**THE TASK:** Reproduce word for word every line of the entries below, from the line containing "font-size: 25px;" through the final line, and nothing else.

Stored data:

== Segment start ==

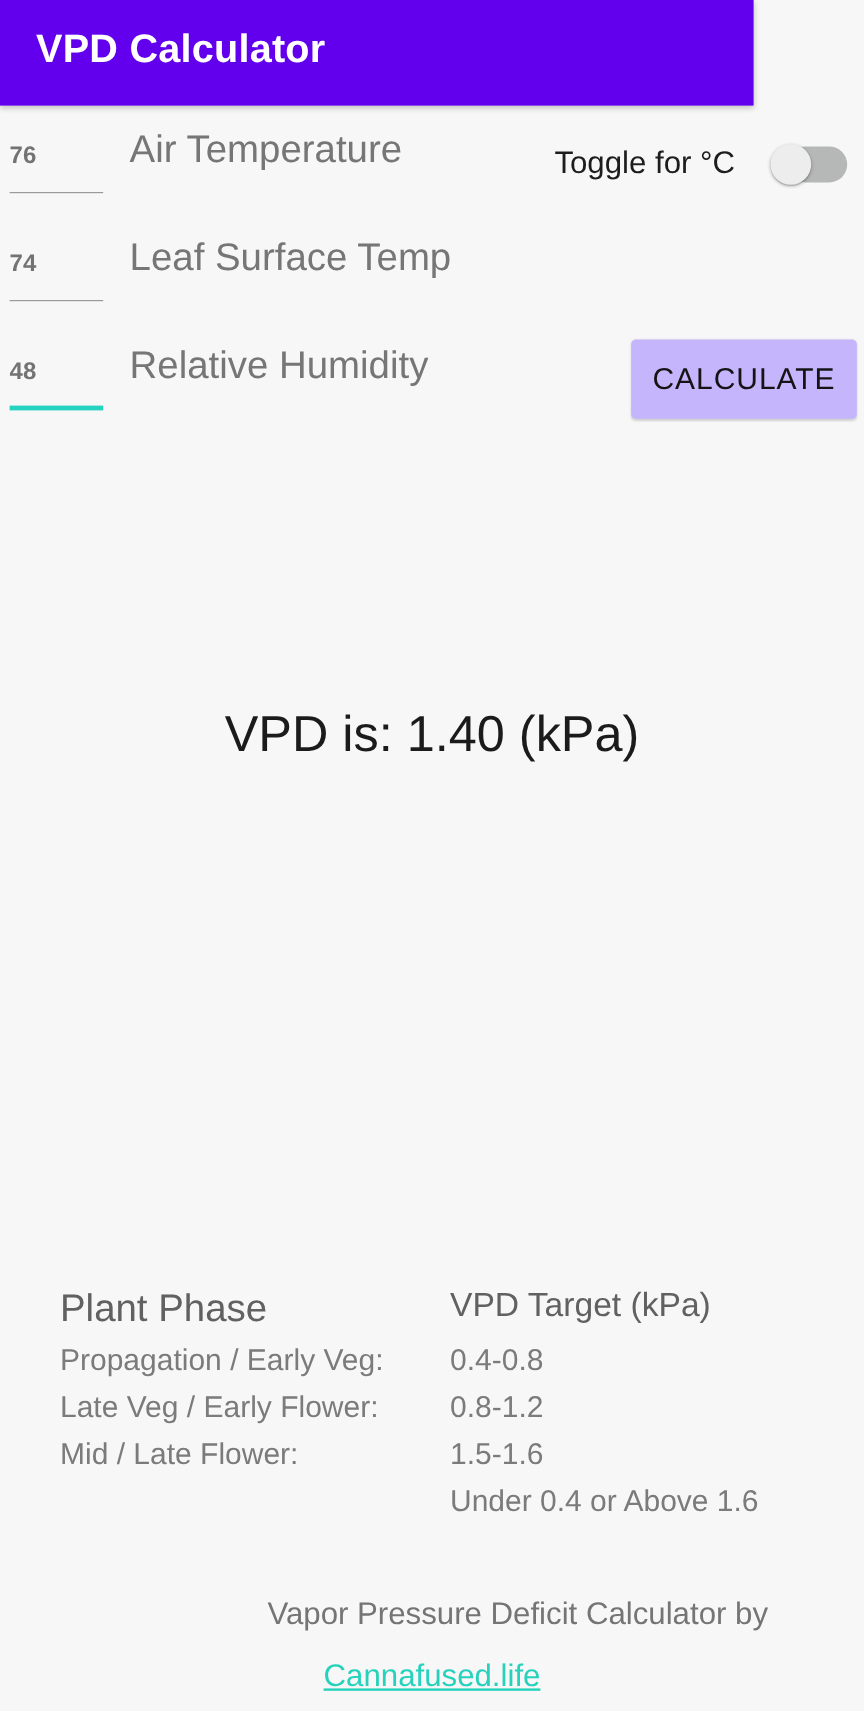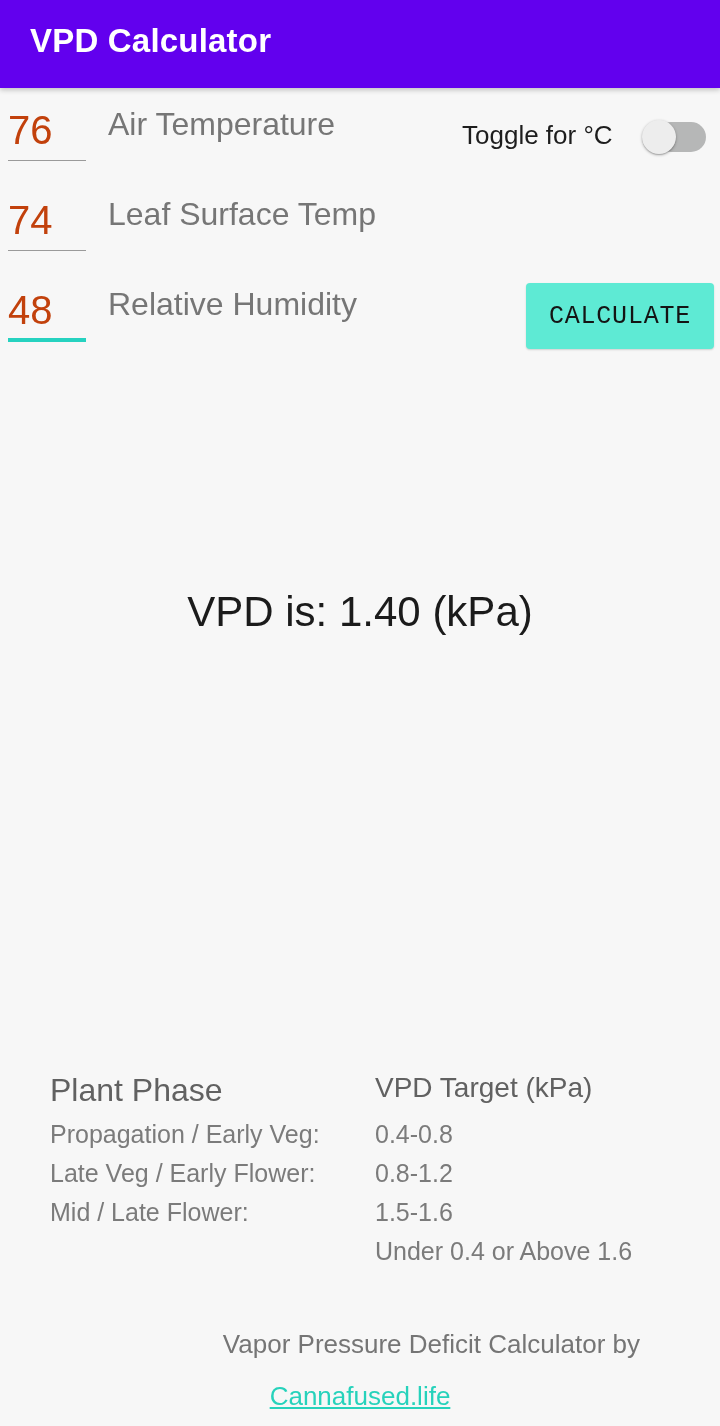--- a/index.html
+++ b/index.html
@@ -19,7 +19,7 @@
   .appbar {
     position: absolute;
     top: 0; left: 0;
-    width: 720px;
+    width: 628px;
     height: 88px;
     background: #6200ee;
     box-shadow: 0 2px 5px rgba(0,0,0,0.22);

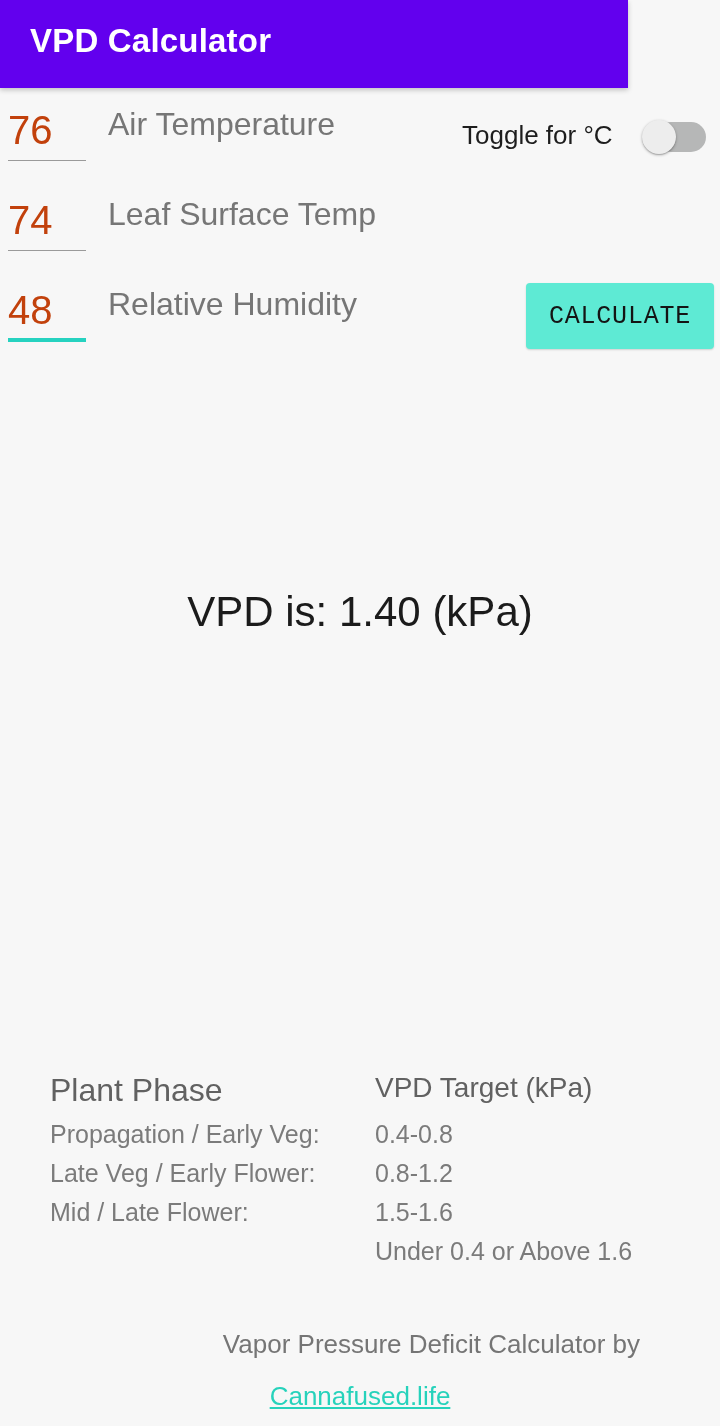--- a/index.html
+++ b/index.html
@@ -57,10 +57,11 @@
     outline: none;
     background: transparent;
     font-family: "Liberation Sans", sans-serif;
-    font-size: 40px;
-    color: #c2410c;
+    font-size: 20px;
+    color: #737373;
     padding: 0;
     line-height: 44px;
+    font-weight: bold;
   }
   .underline {
     position: absolute;

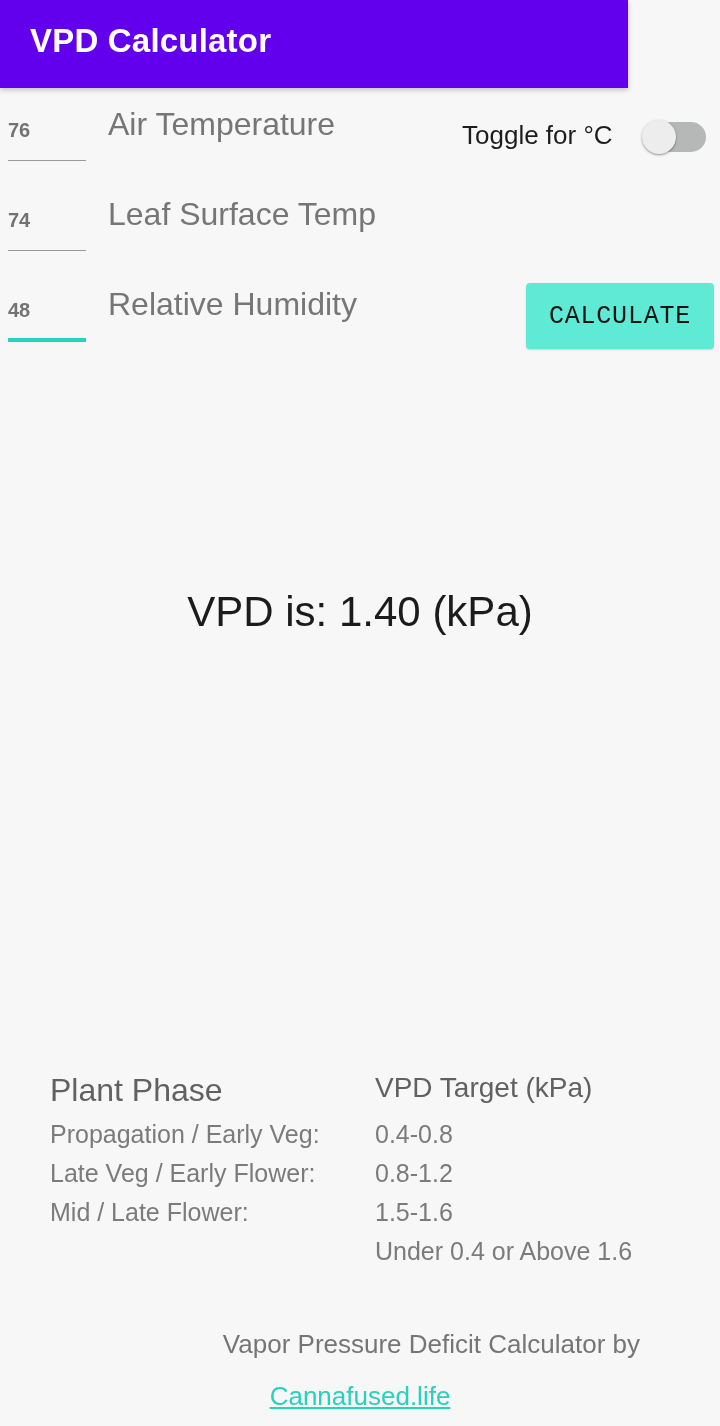--- a/index.html
+++ b/index.html
@@ -131,10 +131,10 @@
     top: 283px;
     width: 188px;
     height: 66px;
-    background: #5eead4;
+    background: #c4b5fd;
     border: none;
     border-radius: 4px;
-    font-family: Liberation Mono, monospace;
+    font-family: Liberation Sans, sans-serif;
     font-size: 25px;
     letter-spacing: 0.8px;
     color: #141414;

== Segment end ==

**TASK RESULT:**
     font-size: 25px;
     letter-spacing: 0.8px;
     color: #141414;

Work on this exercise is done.